На этот раз швейцар выдержал характер: не открыл дверь.

Высоко в небе разгуливал месяц, щедро заливая сонный город серебристым светом. Когда Жежеря, взобравшись на карниз и заслонив своей массивной фигурой оконный проем, постучал в окно и глухо воззвал: «Хлопцы, откройте!» — Бессараб подступил к окну, ответил:

— Ты кто? Воришка?

— Ты что — не узнаешь? Жежеря я.

— У нас все дома.

— Как все? Меня же нету.

— Сказано тебе: все нормальные — на месте. Не мешай спать, иначе позову швейцара. У него дробовик солью заряжен.

— Хватит, Микола. Открывай поскорей, здесь карниз узкий, вот-вот сорвусь.

В это же мгновенье он спрыгнул на землю. Когда силуэт Андрея снова замаячил в окне, голос его зазвучал яснее:

— Матюша! Проснись же наконец!

В сумерках зала послышалась возня: хлопцы придерживали Добрелю.

— Матюша твой спит и золотые сны видит. Не буди его.

— Не сплю я, Андрей! — вырываясь из крепких объятий двух литфаковцев, отозвался Добреля. — Не сплю, но подойти не могу к окну.

— Что ты городишь, Матюша? — допытывался Андрей. — Как это не можешь? Бросать товарища в беде аморально.

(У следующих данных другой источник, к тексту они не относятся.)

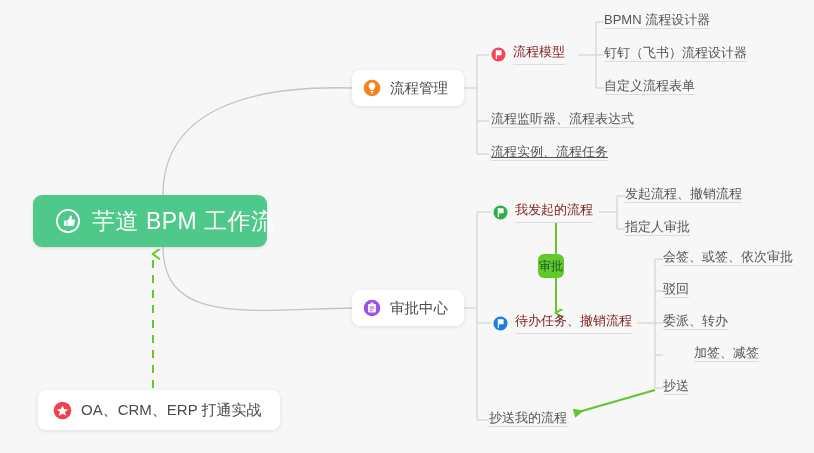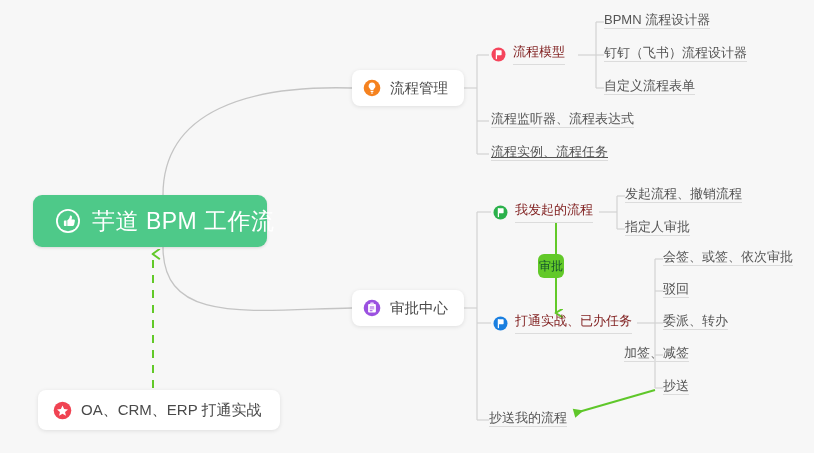--- a/index.html
+++ b/index.html
@@ -261,27 +261,27 @@
   <div class="leaf-node" style="left:625px; top:186px;">发起流程、撤销流程</div>
   <div class="leaf-node" style="left:625px; top:219px;">指定人审批</div>
 
   <div class="sub-node" style="left:493px; top:313px;">
     <span class="icon">
       <svg width="15" height="15" viewBox="0 0 15 15" xmlns="http://www.w3.org/2000/svg">
         <circle cx="7.5" cy="7.5" r="7" fill="#1a7fe0"></circle>
         <path d="M5.4,3.5 v8 M5.4,3.9 h4.6 v3.6 h-4.6 z" fill="#ffffff" stroke="#ffffff" stroke-width="1.25" stroke-linejoin="round" stroke-linecap="round"></path>
       </svg>
     </span>
-    <span class="sub-label">打通实战、已办任务</span>
+    <span class="sub-label">待办任务、撤销流程</span>
   </div>
 
   <div class="leaf-node" style="left:663px; top:249px;">会签、或签、依次审批</div>
   <div class="leaf-node" style="left:663px; top:281px;">驳回</div>
   <div class="leaf-node" style="left:663px; top:313px;">委派、转办</div>
-  <div class="leaf-node" style="left:624px; top:345px;text-align:right;">加签、减签</div>
+  <div class="leaf-node" style="left:694px; top:345px;text-align:right;">加签、减签</div>
   <div class="leaf-node" style="left:663px; top:378px;">抄送</div>
 
   <div class="leaf-node" style="left:489px; top:410px;">抄送我的流程</div>
 
   <div class="arrow-label" style="left:538px; top:254px;">审批</div>
 
   <div class="callout-card">
     <span class="icon">
       <svg width="19" height="19" viewBox="0 0 19 19" xmlns="http://www.w3.org/2000/svg">
         <circle cx="9.5" cy="9.5" r="8.8" fill="#f04352"></circle>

— Ты смотри — моралист нашелся!

— Пусть лучше свое стихотворение продекламирует!

— То, что любимой посвятил!

— Я стихов не пишу, хлопцы, — уверял Андрей. — Христом-богом клянусь — такой грех за мной не водится.

— А в чем грешен?

— В том, что считал вас гуманистами. Думал: каждый, кто на гуманитарный поступает, — человеколюбец. Каюсь. И еще грех имею: считал Матюшу своим другом. Боже мой, кого я пригрел на своей честной груди.